Monday, April 1, 2013

Week 8 The Stars Are Pretty and Mangoes Fall from the Trees as if from Heaven

There is nothing like Guatemala.

And there is nothing like mission work.

I honestly don't know what to write or where to start. Sorry, I promised myself I'd never send lame emails home from the mission but now I understand: I'm living in this world so different from what I knew before that words don't quite do it justice. Pictures don't either, though I'll send more of those next week.

Most of Thursday and Friday we (all the missionaries in my zone) were sequestered in a church in the center of the city reading the New Testament from start to finish (except we didn't finish) because it was Semana Santa and in some of the areas (not mine) people get drunk, dance with and then burn life-sized, modernized dolls of Judas, and paint murals on the street with flowers. They decided it was better we didn't proselyte through this celebration. Reading the New Testament was good but it made me want to sing Christmas songs. I hope everyone had an excellent Easter!

I am looking forward to a full week of proselyting without interruption. We are teaching this old man named Juan who gives us food every time we visit and is precious. He lives by himself with his cat and likes talking about when he lived in the U.S. His wife lives down the street with his son because she has Alzheimer's. They bring her by every couple days and the two sit on the stoop and talk, but she doesn't remember who he is. He is reading the Book of Mormon and is going to be baptized toward the end of April.

How I just wish everyone in the world would read the Book of Mormon!

We had a kid this week (18 years old, Luis) who wouldn't read it. Just wouldn't. We opened it up to read it in the lesson with him, but he said he didn't feel the Spirit. It was apparent he wasn't trying to. And that's fine; honestly, I get that. He's been raised with the Bible and now here's this 'new' book and he doesn't want to dishonor God by reading something that might not be true. But the thing is, it IS true. And you can never, ever know that if you don't read it with an open heart and mind.

For my not-Mormon friends: the Book of Mormon is a collection of writings of ancient prophets that lived in Americas at the time the Bible was being written in Europe. It was buried in the earth for centuries and translated - not written - by Joseph Smith. Do you believe God would communicate with all his children, not just some in one part of the world? This book, just like the Bible, talks of Christ. It's purpose is to help people be closer to Christ.

I know it sounds far-fetched, but I also know it's true. And I know too - and trust - that Luis will read the Book of Mormon at some other time in his life, and then it will make sense to him. He's such a cool kid, it was just hard to see him not want anything to do with this. Because I know he would love it! But I get why he didn't want to read it, and that maybe was even harder, because I could just as easily be in his shoes (orange crocs) as in my dusty black flats, and then I would probably be turning the missionaries down a lot less politely than he did.

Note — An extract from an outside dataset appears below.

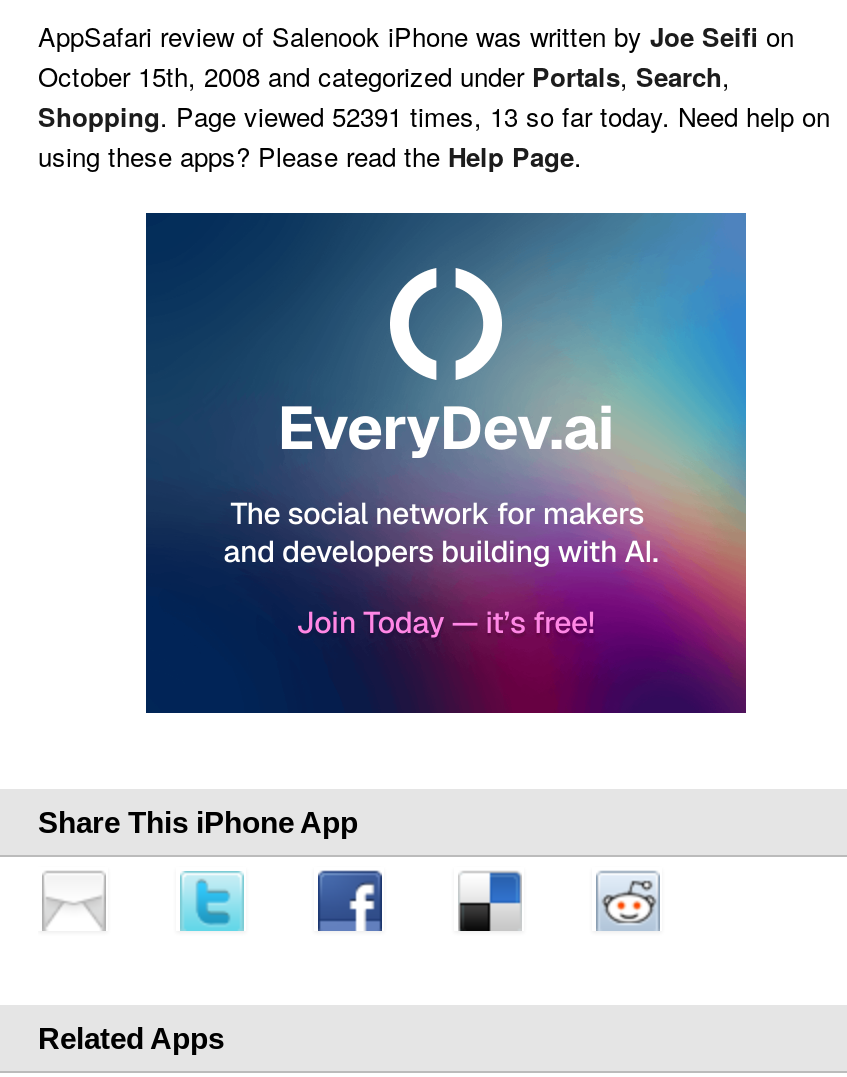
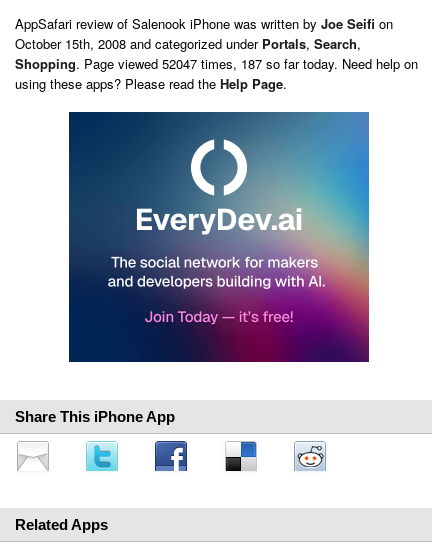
- Shopping. Page viewed 52391 times, 13 so far today. Need help on
+ Shopping. Page viewed 52047 times, 187 so far today. Need help on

Which is why I'm so grateful for Grandma's however-many-great grandparents, who had the courage to step outside their own religious comfort zones and investigate this something new. I'm grateful that their hearts were open enough to feel its truth, that they were brave and faithful and strong enough to leave England and immigrate to the US for this, knowing it was directly from God. Coming to Guatemala is hard enough, I don't know about crossing the plains.

And I'm grateful for Mom's parents and grandparents, who have found and held on to this truth - all of which culminated in my being here, preaching what I have had the privilege to come to believe and know as I've grown, with time, in a setting much more gentle than two missionaries on a doorstep and the dog barking and the kids hollering for more tortillas. People who can recognize truth in that kind of setting amaze me.

When we got to the CCM, the president of it told us that our 'placas' (nametags) carry two names: that of Jesus Christ, and that of our family. And that no matter how our family is, we're here today because of the decisions they made. I don't think I've ever realized and felt that as much as I have here in the mission, and not just because my family is Mormon. The way they are and the way they raised me to be... I miss you guys (immediate and extended and the friends that count) a lot.

When Oprah came to Ball State she said, about her life and success, ´I feel like I've been carried on the backs of a whole bunch of ancestors who never got to have a voice.´´ I sure hope that my family feels like they have a voice. Now is my chance to add to that voice, proclaim to the world, and, right now, to every single person in Mazetenango, Guatemala that the world is a beautiful place, that God loves us, that his true church is on the earth once again, and that there is so much hope to be had.

I hope ya'll feel like that. God bless.